> WORK TO COMPLETE:
The expected output is the data itself, duplicated in full.

> DATASET ENTRIES:
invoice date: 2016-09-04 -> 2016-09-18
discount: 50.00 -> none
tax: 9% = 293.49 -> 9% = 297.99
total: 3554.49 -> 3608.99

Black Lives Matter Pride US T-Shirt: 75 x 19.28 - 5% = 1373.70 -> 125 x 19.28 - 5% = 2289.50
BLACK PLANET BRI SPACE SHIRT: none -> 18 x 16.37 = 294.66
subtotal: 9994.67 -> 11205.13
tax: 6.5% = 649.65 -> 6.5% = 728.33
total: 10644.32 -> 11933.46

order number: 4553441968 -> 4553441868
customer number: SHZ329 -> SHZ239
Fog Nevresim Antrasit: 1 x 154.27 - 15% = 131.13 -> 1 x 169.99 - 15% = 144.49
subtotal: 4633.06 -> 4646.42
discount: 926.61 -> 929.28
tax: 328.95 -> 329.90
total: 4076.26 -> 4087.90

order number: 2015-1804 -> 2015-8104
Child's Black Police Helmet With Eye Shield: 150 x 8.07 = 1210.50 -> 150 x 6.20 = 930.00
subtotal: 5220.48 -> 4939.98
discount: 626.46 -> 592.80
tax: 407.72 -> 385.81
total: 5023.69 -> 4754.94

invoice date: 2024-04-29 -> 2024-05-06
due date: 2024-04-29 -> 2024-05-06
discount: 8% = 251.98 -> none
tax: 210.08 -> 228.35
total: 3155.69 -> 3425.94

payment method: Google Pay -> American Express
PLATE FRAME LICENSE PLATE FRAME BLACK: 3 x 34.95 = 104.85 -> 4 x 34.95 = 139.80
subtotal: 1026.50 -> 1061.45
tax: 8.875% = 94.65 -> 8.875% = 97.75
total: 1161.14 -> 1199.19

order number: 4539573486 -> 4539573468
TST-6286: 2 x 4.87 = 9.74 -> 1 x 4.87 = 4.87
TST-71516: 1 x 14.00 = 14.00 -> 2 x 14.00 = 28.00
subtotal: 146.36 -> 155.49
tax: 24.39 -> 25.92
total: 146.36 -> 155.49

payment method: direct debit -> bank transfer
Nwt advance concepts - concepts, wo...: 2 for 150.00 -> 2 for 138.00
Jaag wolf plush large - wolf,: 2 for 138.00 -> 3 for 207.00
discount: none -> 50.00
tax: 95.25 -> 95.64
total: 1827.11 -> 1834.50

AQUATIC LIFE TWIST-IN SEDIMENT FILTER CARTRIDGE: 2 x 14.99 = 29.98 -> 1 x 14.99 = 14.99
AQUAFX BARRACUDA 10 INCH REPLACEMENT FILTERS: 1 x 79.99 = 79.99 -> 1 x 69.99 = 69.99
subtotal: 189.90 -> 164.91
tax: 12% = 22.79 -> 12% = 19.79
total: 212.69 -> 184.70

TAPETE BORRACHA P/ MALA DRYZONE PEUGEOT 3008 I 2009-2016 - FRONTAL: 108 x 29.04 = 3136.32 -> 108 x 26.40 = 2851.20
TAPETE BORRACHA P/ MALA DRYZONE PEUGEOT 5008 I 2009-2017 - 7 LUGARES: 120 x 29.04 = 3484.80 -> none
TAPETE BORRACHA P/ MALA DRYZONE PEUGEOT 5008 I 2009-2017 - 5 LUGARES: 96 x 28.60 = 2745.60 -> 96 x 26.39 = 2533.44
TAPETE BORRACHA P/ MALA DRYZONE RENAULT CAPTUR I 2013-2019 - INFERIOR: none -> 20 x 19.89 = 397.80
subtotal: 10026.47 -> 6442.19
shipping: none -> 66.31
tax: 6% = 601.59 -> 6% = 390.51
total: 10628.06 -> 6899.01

> THE ANSWER:
invoice date: 2016-09-04 -> 2016-09-18
discount: 50.00 -> none
tax: 9% = 293.49 -> 9% = 297.99
total: 3554.49 -> 3608.99

Black Lives Matter Pride US T-Shirt: 75 x 19.28 - 5% = 1373.70 -> 125 x 19.28 - 5% = 2289.50
BLACK PLANET BRI SPACE SHIRT: none -> 18 x 16.37 = 294.66
subtotal: 9994.67 -> 11205.13
tax: 6.5% = 649.65 -> 6.5% = 728.33
total: 10644.32 -> 11933.46

order number: 4553441968 -> 4553441868
customer number: SHZ329 -> SHZ239
Fog Nevresim Antrasit: 1 x 154.27 - 15% = 131.13 -> 1 x 169.99 - 15% = 144.49
subtotal: 4633.06 -> 4646.42
discount: 926.61 -> 929.28
tax: 328.95 -> 329.90
total: 4076.26 -> 4087.90

order number: 2015-1804 -> 2015-8104
Child's Black Police Helmet With Eye Shield: 150 x 8.07 = 1210.50 -> 150 x 6.20 = 930.00
subtotal: 5220.48 -> 4939.98
discount: 626.46 -> 592.80
tax: 407.72 -> 385.81
total: 5023.69 -> 4754.94

invoice date: 2024-04-29 -> 2024-05-06
due date: 2024-04-29 -> 2024-05-06
discount: 8% = 251.98 -> none
tax: 210.08 -> 228.35
total: 3155.69 -> 3425.94

payment method: Google Pay -> American Express
PLATE FRAME LICENSE PLATE FRAME BLACK: 3 x 34.95 = 104.85 -> 4 x 34.95 = 139.80
subtotal: 1026.50 -> 1061.45
tax: 8.875% = 94.65 -> 8.875% = 97.75
total: 1161.14 -> 1199.19

order number: 4539573486 -> 4539573468
TST-6286: 2 x 4.87 = 9.74 -> 1 x 4.87 = 4.87
TST-71516: 1 x 14.00 = 14.00 -> 2 x 14.00 = 28.00
subtotal: 146.36 -> 155.49
tax: 24.39 -> 25.92
total: 146.36 -> 155.49

payment method: direct debit -> bank transfer
Nwt advance concepts - concepts, wo...: 2 for 150.00 -> 2 for 138.00
Jaag wolf plush large - wolf,: 2 for 138.00 -> 3 for 207.00
discount: none -> 50.00
tax: 95.25 -> 95.64
total: 1827.11 -> 1834.50

AQUATIC LIFE TWIST-IN SEDIMENT FILTER CARTRIDGE: 2 x 14.99 = 29.98 -> 1 x 14.99 = 14.99
AQUAFX BARRACUDA 10 INCH REPLACEMENT FILTERS: 1 x 79.99 = 79.99 -> 1 x 69.99 = 69.99
subtotal: 189.90 -> 164.91
tax: 12% = 22.79 -> 12% = 19.79
total: 212.69 -> 184.70

TAPETE BORRACHA P/ MALA DRYZONE PEUGEOT 3008 I 2009-2016 - FRONTAL: 108 x 29.04 = 3136.32 -> 108 x 26.40 = 2851.20
TAPETE BORRACHA P/ MALA DRYZONE PEUGEOT 5008 I 2009-2017 - 7 LUGARES: 120 x 29.04 = 3484.80 -> none
TAPETE BORRACHA P/ MALA DRYZONE PEUGEOT 5008 I 2009-2017 - 5 LUGARES: 96 x 28.60 = 2745.60 -> 96 x 26.39 = 2533.44
TAPETE BORRACHA P/ MALA DRYZONE RENAULT CAPTUR I 2013-2019 - INFERIOR: none -> 20 x 19.89 = 397.80
subtotal: 10026.47 -> 6442.19
shipping: none -> 66.31
tax: 6% = 601.59 -> 6% = 390.51
total: 10628.06 -> 6899.01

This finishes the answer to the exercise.